WORK TASK:
Beginning at the line containing "- - 5 differents", print every line until the records end, keeping each exactly as it is.

--- START ---

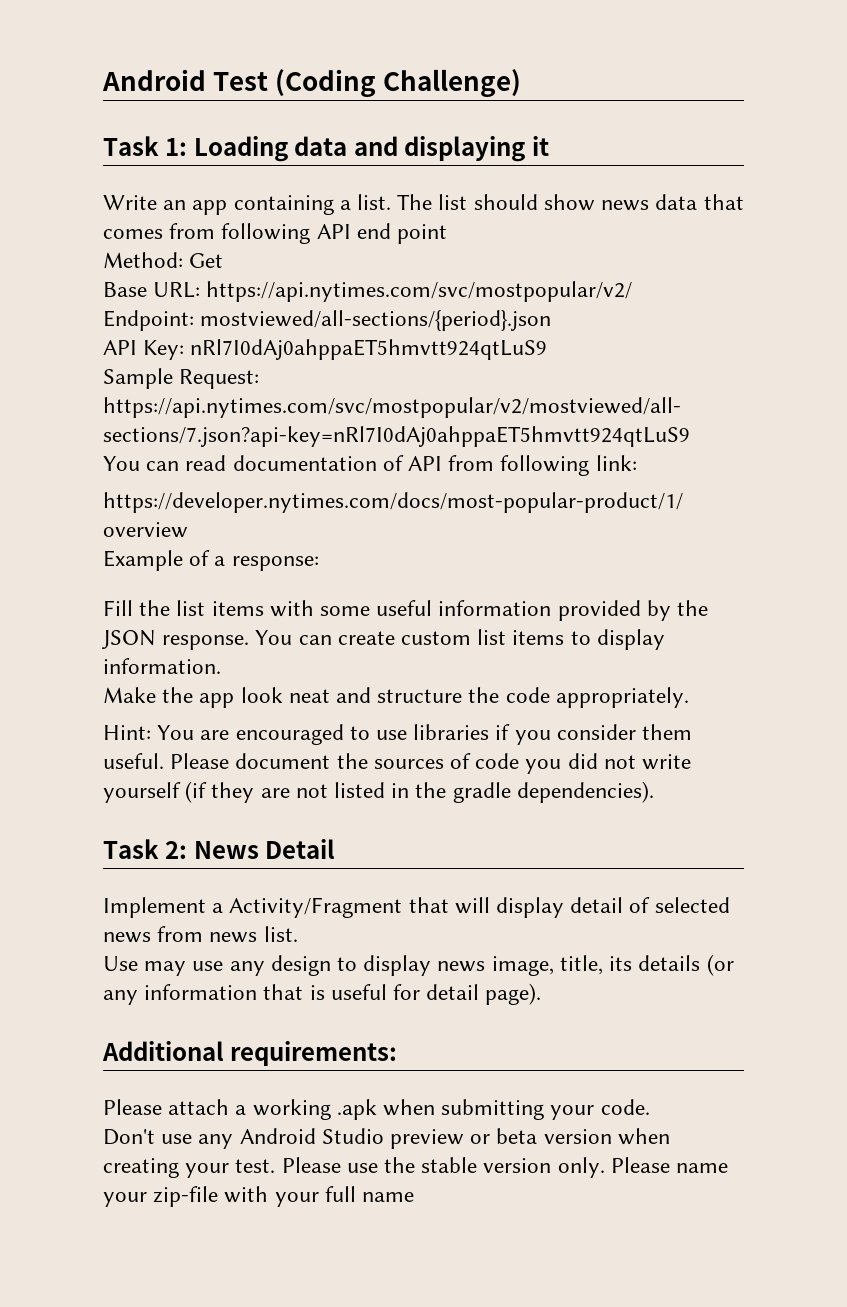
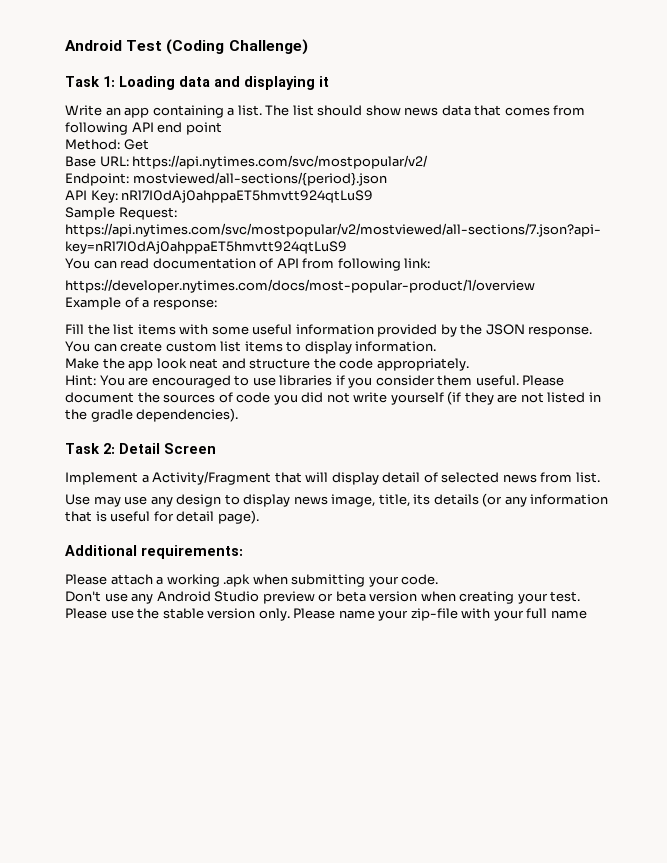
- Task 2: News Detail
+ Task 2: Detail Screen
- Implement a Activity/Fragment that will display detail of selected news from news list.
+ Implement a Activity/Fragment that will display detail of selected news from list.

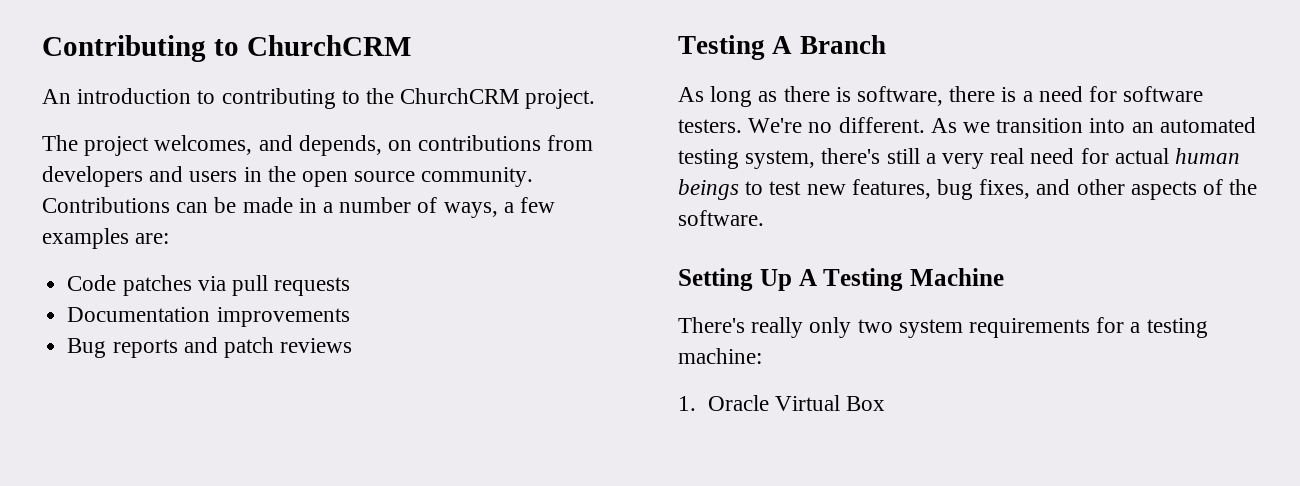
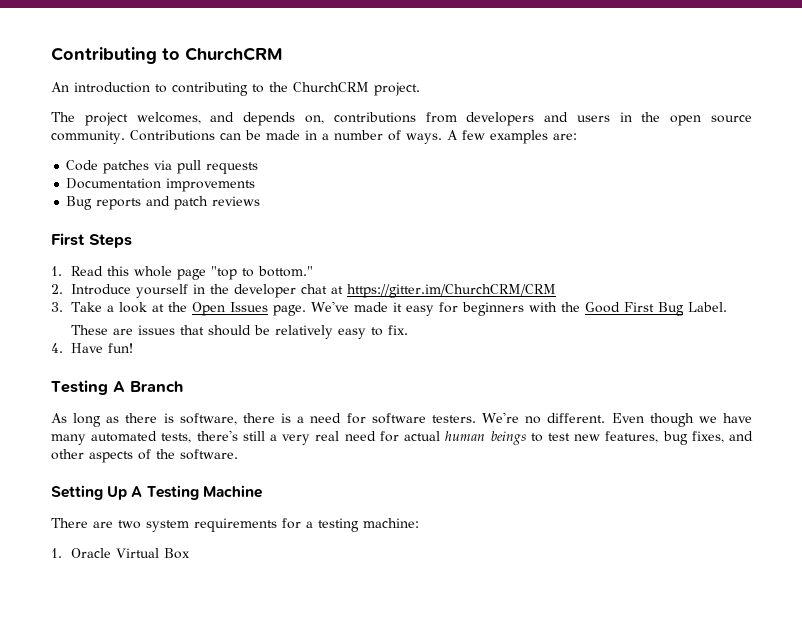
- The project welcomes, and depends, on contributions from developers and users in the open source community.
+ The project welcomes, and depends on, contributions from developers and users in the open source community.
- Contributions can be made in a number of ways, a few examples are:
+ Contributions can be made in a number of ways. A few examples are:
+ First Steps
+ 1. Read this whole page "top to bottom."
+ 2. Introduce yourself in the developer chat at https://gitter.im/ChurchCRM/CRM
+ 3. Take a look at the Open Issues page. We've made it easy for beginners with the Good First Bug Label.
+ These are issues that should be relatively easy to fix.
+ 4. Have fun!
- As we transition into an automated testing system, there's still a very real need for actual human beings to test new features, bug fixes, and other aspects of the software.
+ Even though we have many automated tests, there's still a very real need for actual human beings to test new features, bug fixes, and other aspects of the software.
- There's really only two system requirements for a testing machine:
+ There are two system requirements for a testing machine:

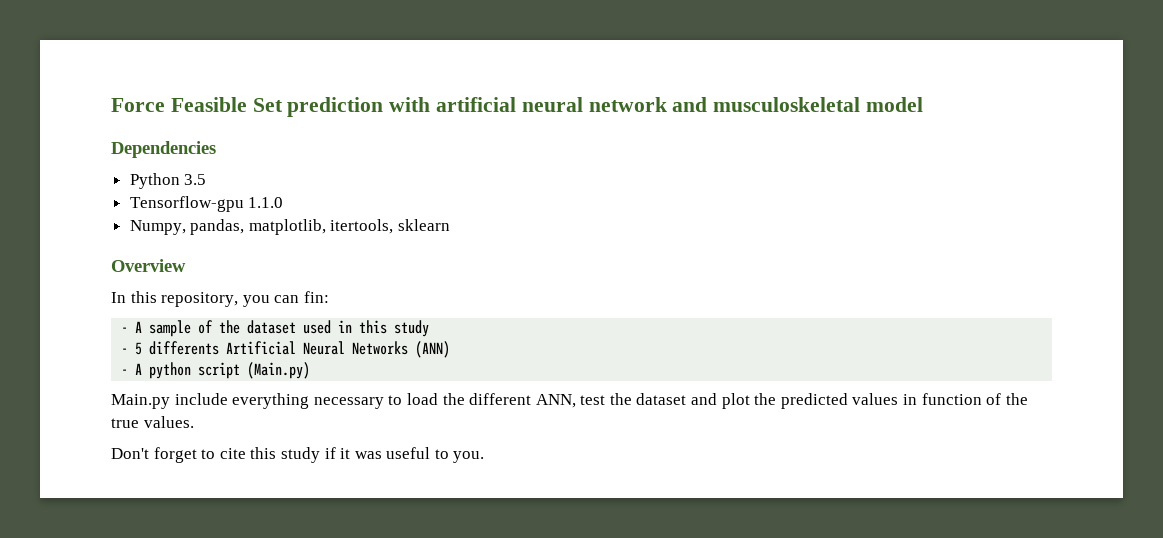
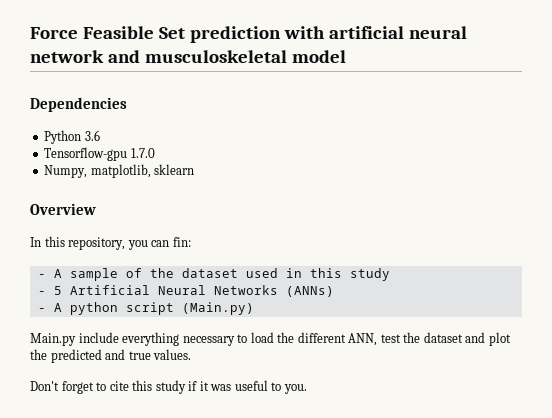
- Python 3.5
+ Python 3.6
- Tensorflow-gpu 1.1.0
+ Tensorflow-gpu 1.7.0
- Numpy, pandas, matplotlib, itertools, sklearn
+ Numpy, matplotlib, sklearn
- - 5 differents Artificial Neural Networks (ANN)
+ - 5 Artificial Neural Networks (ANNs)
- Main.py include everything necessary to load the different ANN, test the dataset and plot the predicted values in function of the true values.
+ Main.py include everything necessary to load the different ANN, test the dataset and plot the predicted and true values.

--- END ---

ANSWER BOX:
- - 5 differents Artificial Neural Networks (ANN)
+ - 5 Artificial Neural Networks (ANNs)
- Main.py include everything necessary to load the different ANN, test the dataset and plot the predicted values in function of the true values.
+ Main.py include everything necessary to load the different ANN, test the dataset and plot the predicted and true values.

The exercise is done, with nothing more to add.